Thursday, April 30, 2009

California Marine has swine flu; 30 quarantined

California Marine has swine flu; 30 quarantined

Wed Apr 29, 2009 9:12pm EDT
By Steve Gorman
LOS ANGELES (Reuters) - About 30 Marines on a Southern California military base, the nation's largest, have been quarantined after one became the first U.S. serviceman known to have contracted the swine flu virus, the Marine Corps said on Wednesday.
The case at the Twentynine Palms Marine Corps Air Ground Combat Center, the principal U.S. training facility for Marines and sailors deployed to Afghanistan and Iraq, was confirmed by the U.S. Centers for Disease Control and Prevention, the base said in a statement.
Occupying about 935 square miles (2,420 square km) in the California desert, not much smaller than the state of Rhode Island, Twentynine Palms is the largest military base in the United States with some 8,000 active-duty personnel.

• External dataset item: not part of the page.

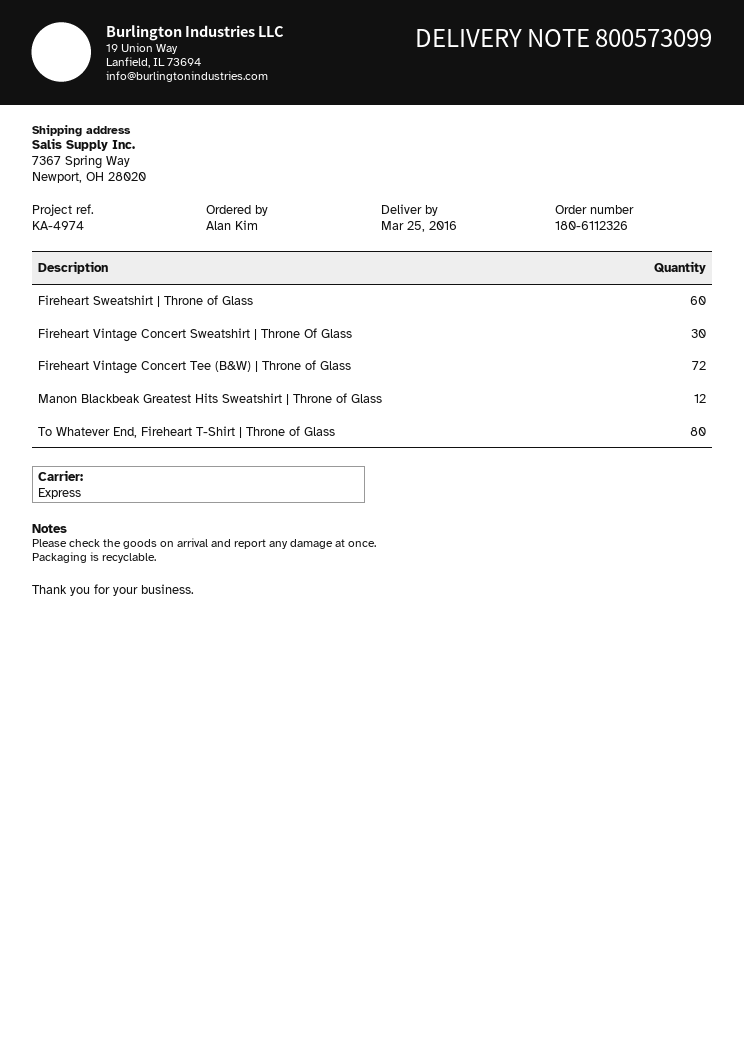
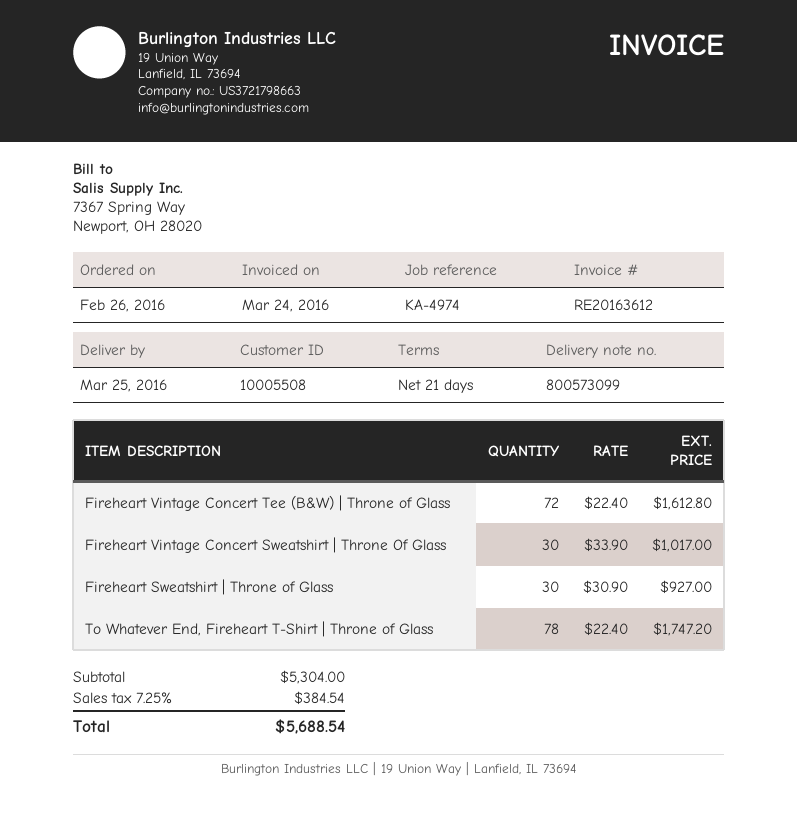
Fireheart Sweatshirt | Throne of Glass: 60 -> 30
Manon Blackbeak Greatest Hits Sweatshirt | Throne of Glass: 12 -> none
To Whatever End, Fireheart T-Shirt | Throne of Glass: 80 -> 78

The ill Marine, the first member of the U.S. armed forces reported by the military to have contracted the H1N1 virus, is being treated as an outpatient at the base and will remain isolated at his barracks.
"He is doing well, and his condition continues to improve," the base statement said.

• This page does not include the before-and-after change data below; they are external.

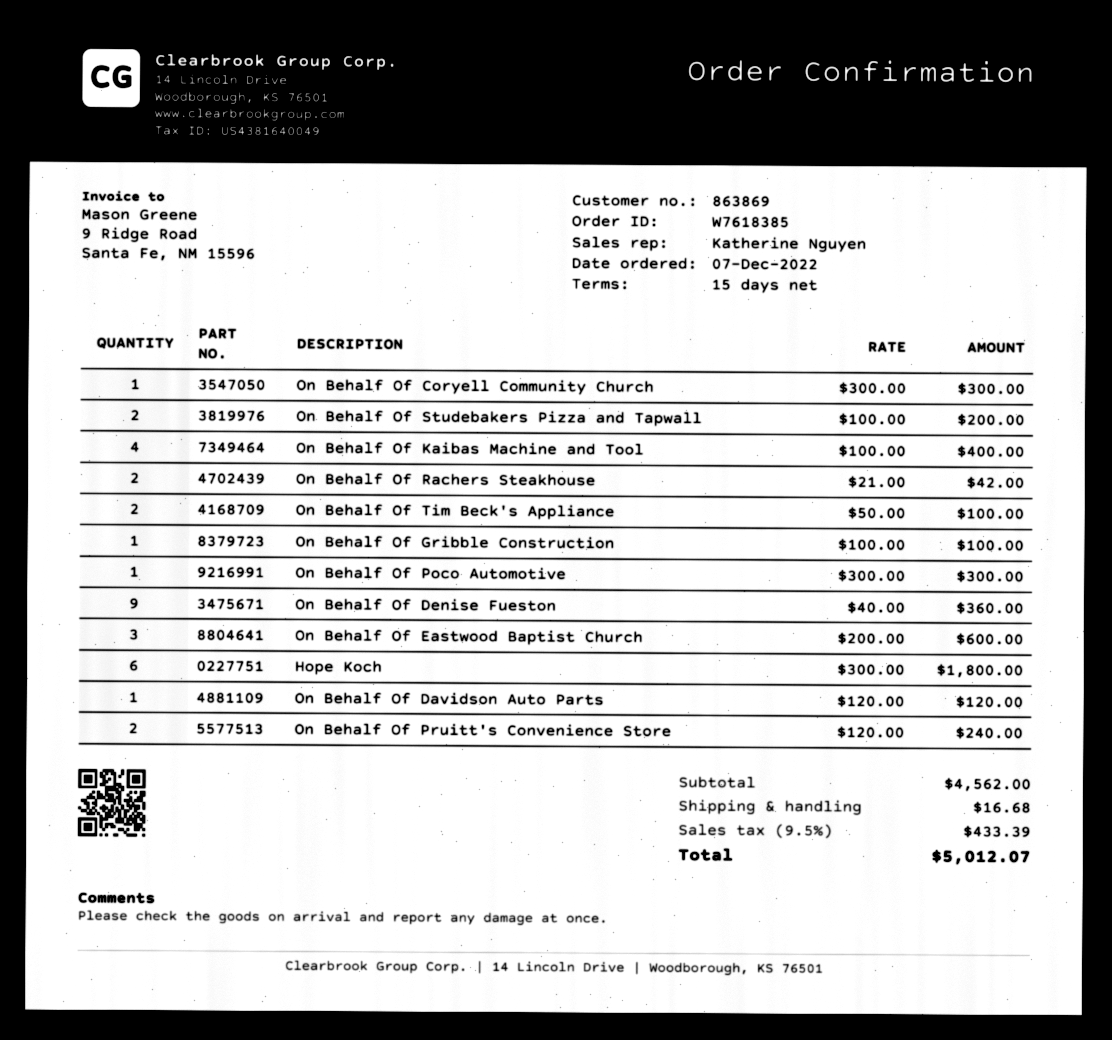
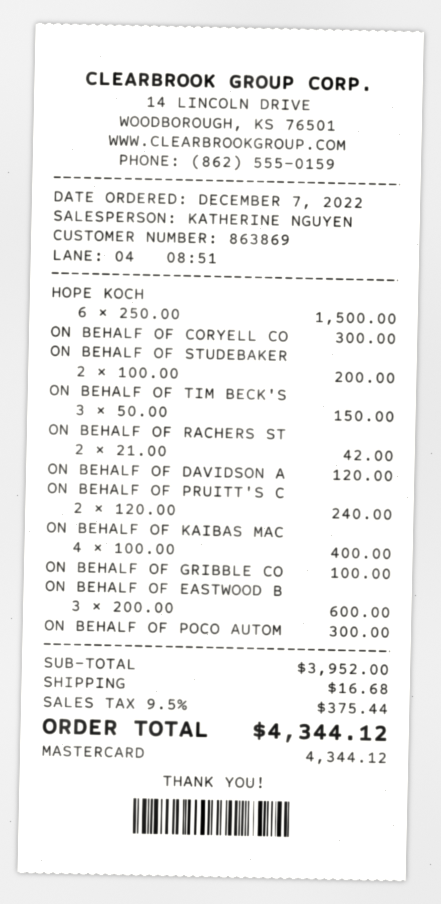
On Behalf Of Tim Beck's Appliance: 2 x 50.00 = 100.00 -> 3 x 50.00 = 150.00
On Behalf Of Denise Fueston: 9 x 40.00 = 360.00 -> none
Hope Koch: 6 x 300.00 = 1800.00 -> 6 x 250.00 = 1500.00
subtotal: 4562.00 -> 3952.00
tax: 9.5% = 433.39 -> 9.5% = 375.44
total: 5012.07 -> 4344.12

About 30 other Marines who had been "active socially" with him are being quarantined as well, the statement said. They will be permitted to return to full duty after five days if they display no flu-like symptoms, it added.
-snip-
Two other major Marine bases in Southern California, Camp Pendleton and the Marine Corps Air Station Miramar, reported no suspected or confirmed cases of swine flu on Wednesday.
In an unrelated case reported by the U.S. military, two 16-year-old boys described as military family members were treated at an Air Force base clinic in Texas last month for what turned out to be swine flu.
The American Forces Press Service said those two cases were initially identified as part of the U.S. military's worldwide influenza screening program.